[Excerpted records Boundary: Start]

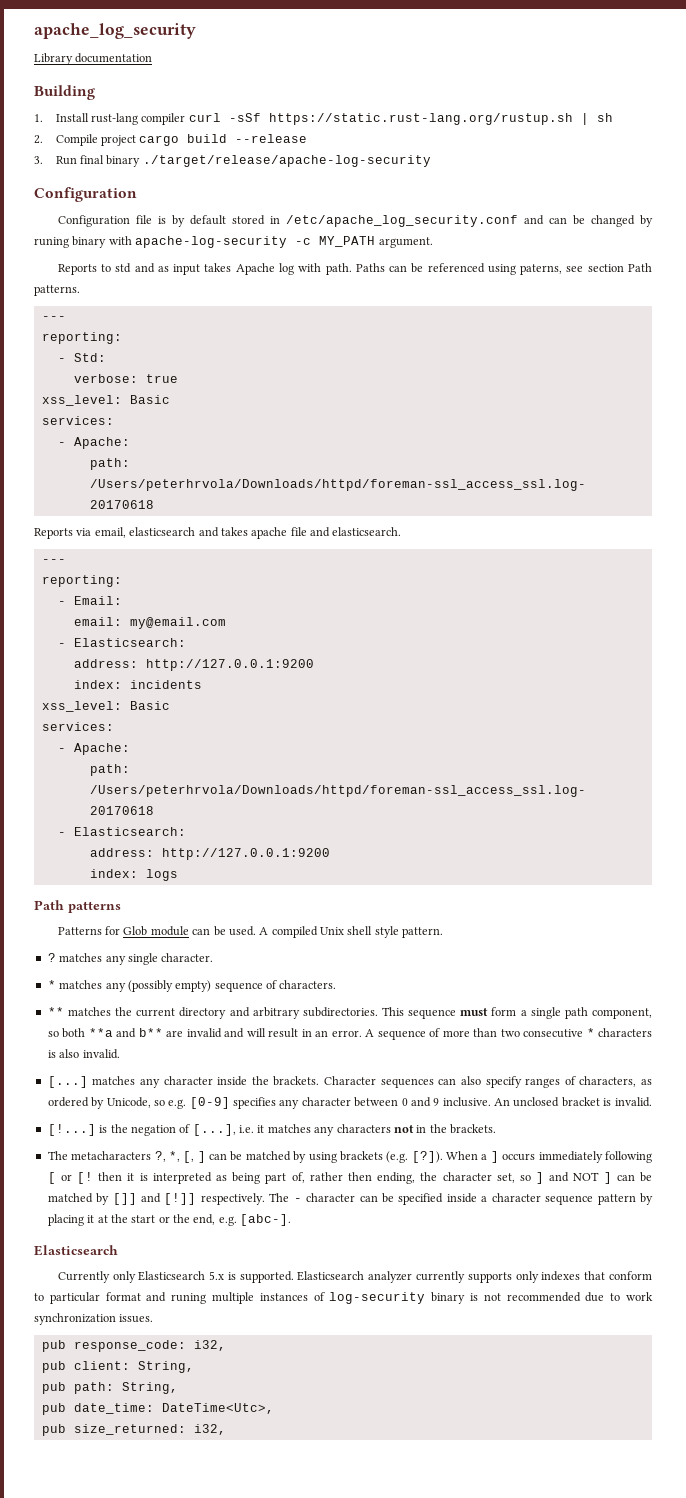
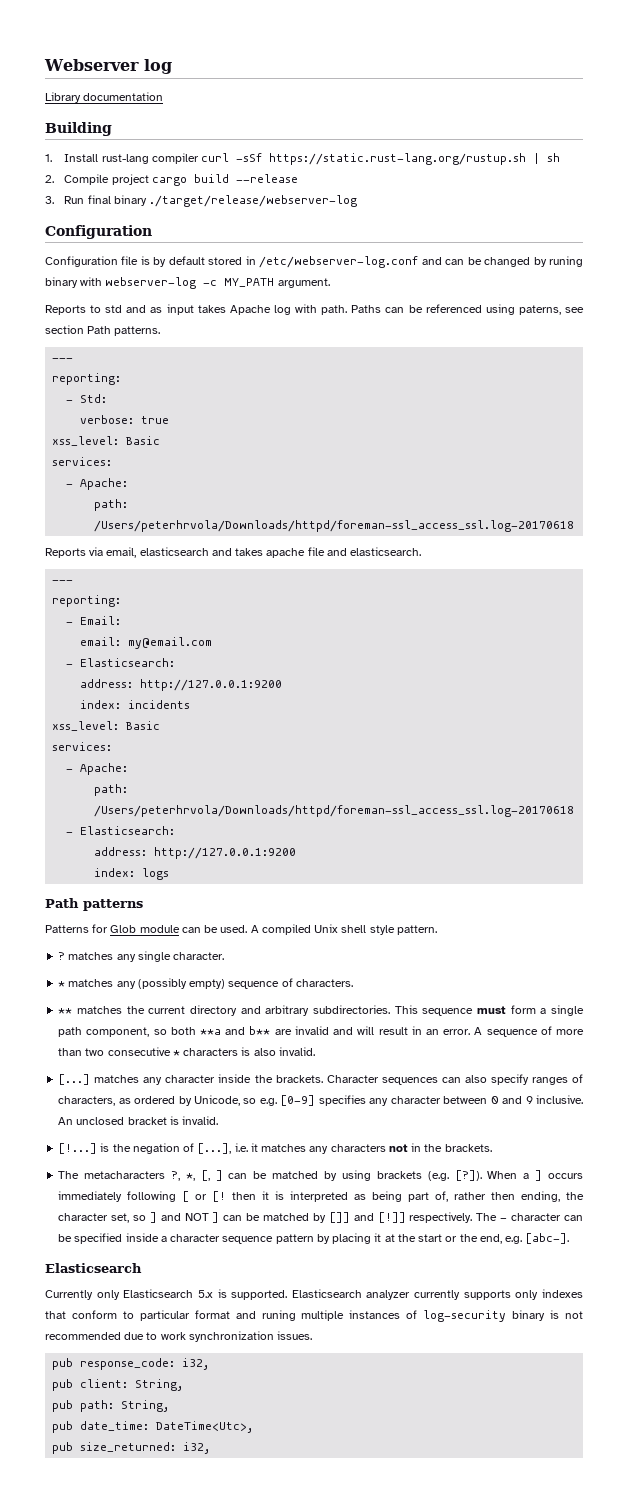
[34,23,196,39] apache_log_security -> [44,59,172,74] Webserver log
[142,155,431,167] ./target/release/apache-log-security -> [149,195,358,207] ./target/release/webserver-log
[285,215,518,227] /etc/apache_log_security.conf -> [259,256,419,268] /etc/webserver-log.conf
[135,236,288,248] apache-log-security -> [105,277,197,289] webserver-log

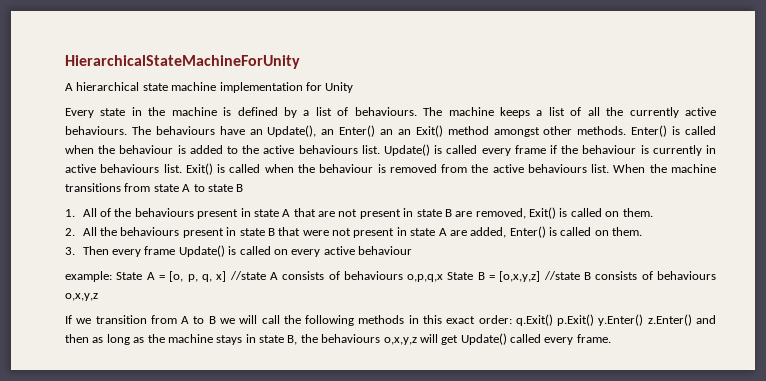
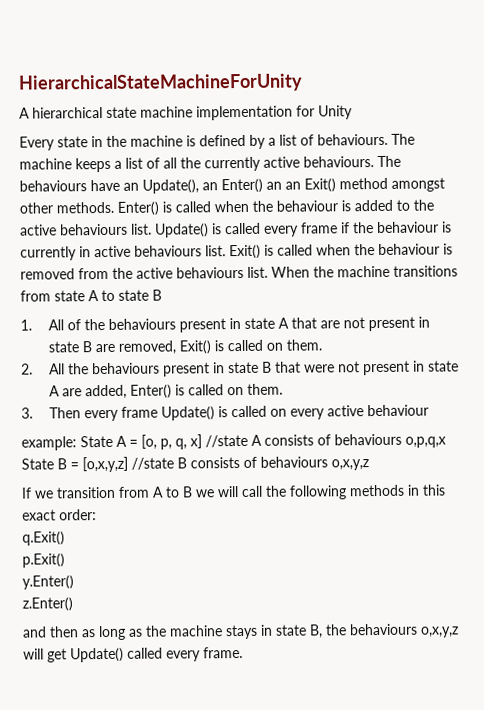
(512, 319) none -> (97, 515) //
(553, 320) none -> (65, 538) //
(595, 320) none -> (65, 560) //
(644, 320) none -> (74, 582) //
(692, 320) none -> (73, 604) //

[Excerpted records Boundary: End]

Activity
From the line that contains "(595, 320) none -> (65, 560) //" through the end of the records above, print every line exactly and nothing else.

Result of this task
(595, 320) none -> (65, 560) //
(644, 320) none -> (74, 582) //
(692, 320) none -> (73, 604) //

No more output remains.